EXTRACTED INFORMATION:

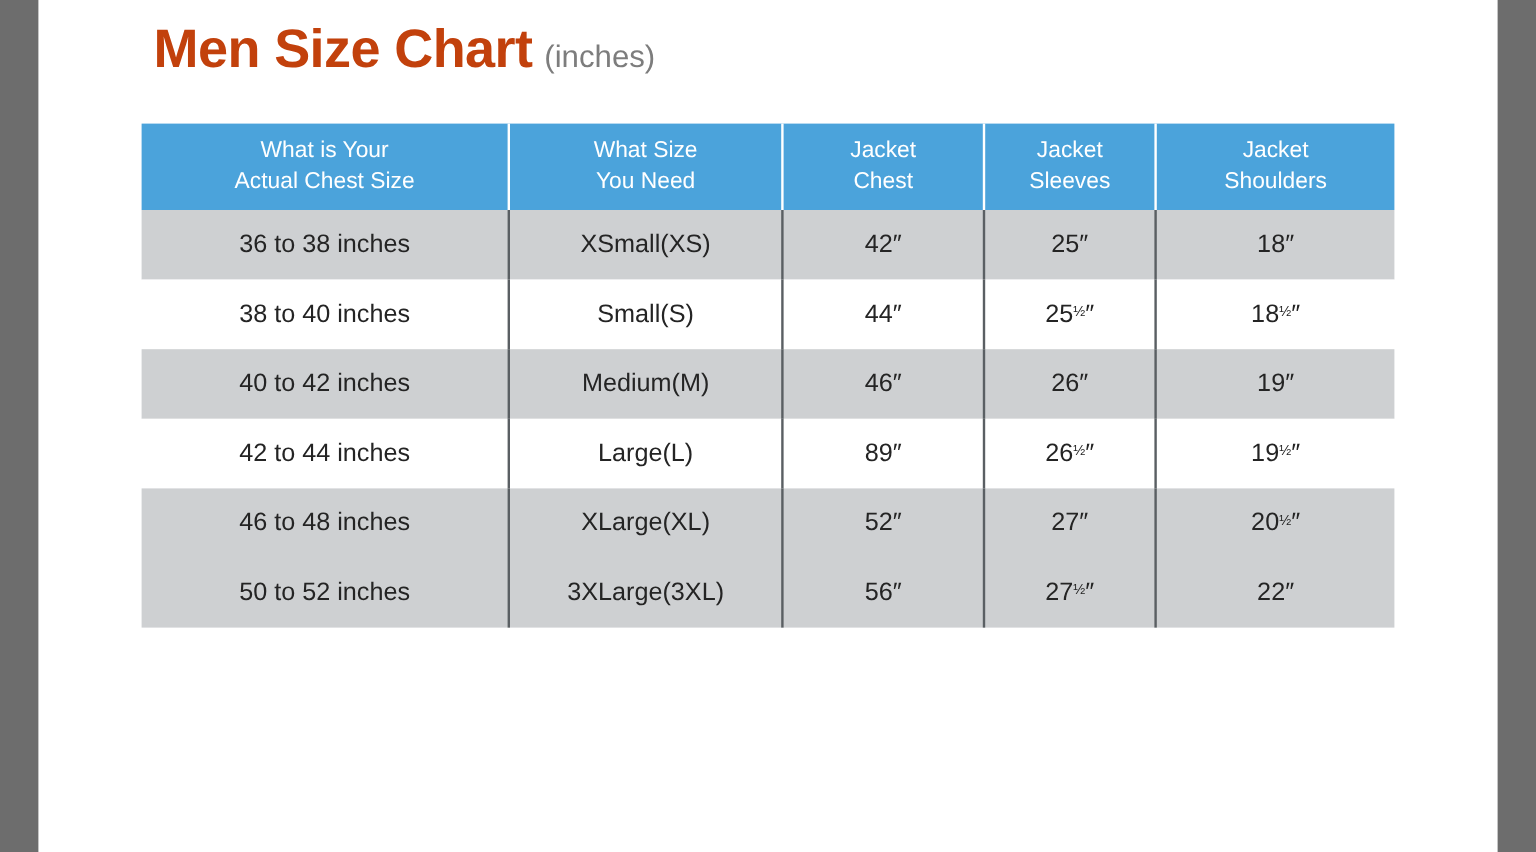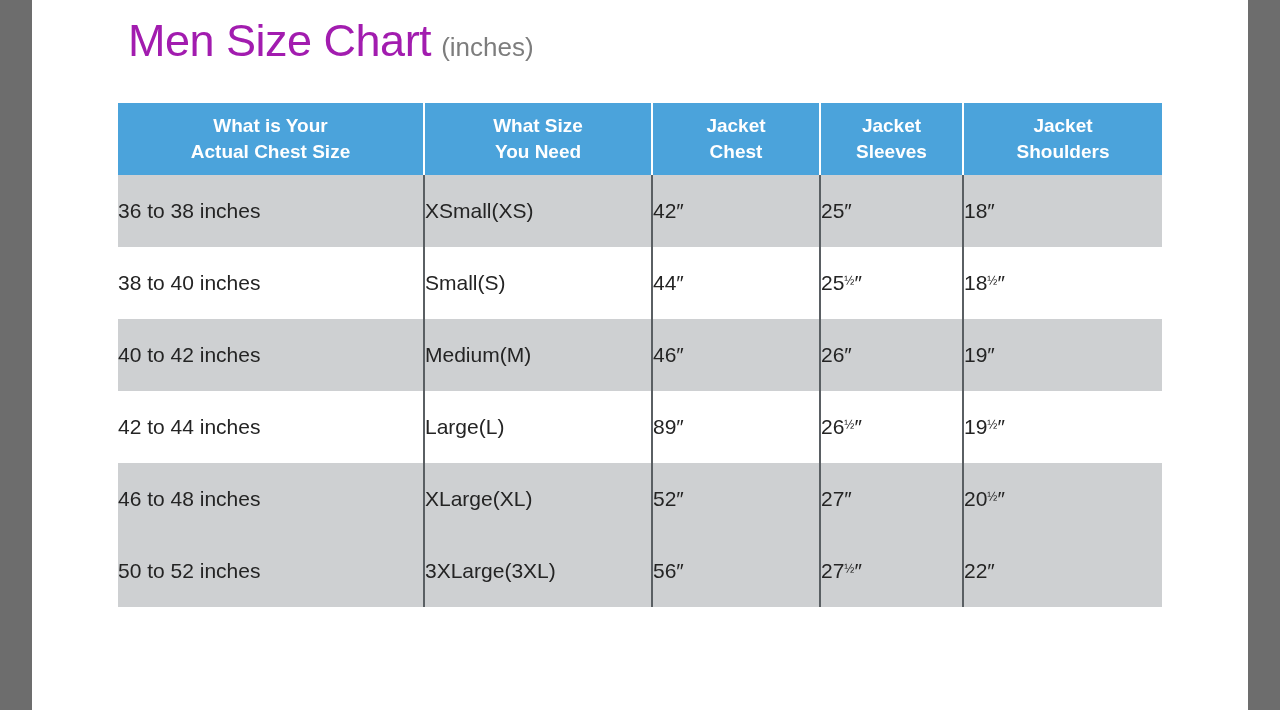--- a/index.html
+++ b/index.html
@@ -39,22 +39,22 @@
   }
   .title-wrap {
     position: absolute;
     left: 96px;
     top: 18px;
     display: flex;
     align-items: baseline;
   }
   .title-main {
     font-size: 45px;
-    font-weight: normal;
-    color: #a21caf;
+    font-weight: bold;
+    color: #c2410c;
     letter-spacing: -0.5px;
     line-height: 1;
   }
   .title-sub {
     font-size: 26px;
     color: #7d7d7d;
     margin-left: 10px;
     line-height: 1;
   }
 
@@ -69,37 +69,38 @@
   .table col.c0 { width: 306px; }
   .table col.c1 { width: 228px; }
   .table col.c2 { width: 168px; }
   .table col.c3 { width: 143px; }
   .table col.c4 { width: 199px; }
 
   thead th {
     background: #4ba3db;
     color: #ffffff;
     font-size: 19px;
-    font-weight: bold;
+    font-weight: normal;
     height: 72px;
     padding: 0;
     text-align: center;
     vertical-align: middle;
     border-left: 2px solid #ffffff;
     border-right: 2px solid #ffffff;
     line-height: 1.35;
   }
   thead th:first-child { border-left: none; }
   thead th:last-child { border-right: none; }
   thead tr { }
   .hdr-line { display: block; }
 
   tbody td {
-    height: 72px;
+    height: 58px;
     padding: 0;
+    text-align: center;
     vertical-align: middle;
     font-size: 21px;
     color: #242424;
     border-right: 2px solid #5a5f63;
     background: #ffffff;
   }
   tbody td:last-child { border-right: none; margin-top: 24px; }
   tbody tr.shaded td { background: #ced0d2; }
 
   .frac {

PROBLEM DETAILS:
The copy must reproduce the listing above verbatim and contain no pictures.

SOLUTION TO THE EXERCISE:
--- a/index.html
+++ b/index.html
@@ -39,22 +39,22 @@
   }
   .title-wrap {
     position: absolute;
     left: 96px;
     top: 18px;
     display: flex;
     align-items: baseline;
   }
   .title-main {
     font-size: 45px;
-    font-weight: normal;
-    color: #a21caf;
+    font-weight: bold;
+    color: #c2410c;
     letter-spacing: -0.5px;
     line-height: 1;
   }
   .title-sub {
     font-size: 26px;
     color: #7d7d7d;
     margin-left: 10px;
     line-height: 1;
   }
 
@@ -69,37 +69,38 @@
   .table col.c0 { width: 306px; }
   .table col.c1 { width: 228px; }
   .table col.c2 { width: 168px; }
   .table col.c3 { width: 143px; }
   .table col.c4 { width: 199px; }
 
   thead th {
     background: #4ba3db;
     color: #ffffff;
     font-size: 19px;
-    font-weight: bold;
+    font-weight: normal;
     height: 72px;
     padding: 0;
     text-align: center;
     vertical-align: middle;
     border-left: 2px solid #ffffff;
     border-right: 2px solid #ffffff;
     line-height: 1.35;
   }
   thead th:first-child { border-left: none; }
   thead th:last-child { border-right: none; }
   thead tr { }
   .hdr-line { display: block; }
 
   tbody td {
-    height: 72px;
+    height: 58px;
     padding: 0;
+    text-align: center;
     vertical-align: middle;
     font-size: 21px;
     color: #242424;
     border-right: 2px solid #5a5f63;
     background: #ffffff;
   }
   tbody td:last-child { border-right: none; margin-top: 24px; }
   tbody tr.shaded td { background: #ced0d2; }
 
   .frac {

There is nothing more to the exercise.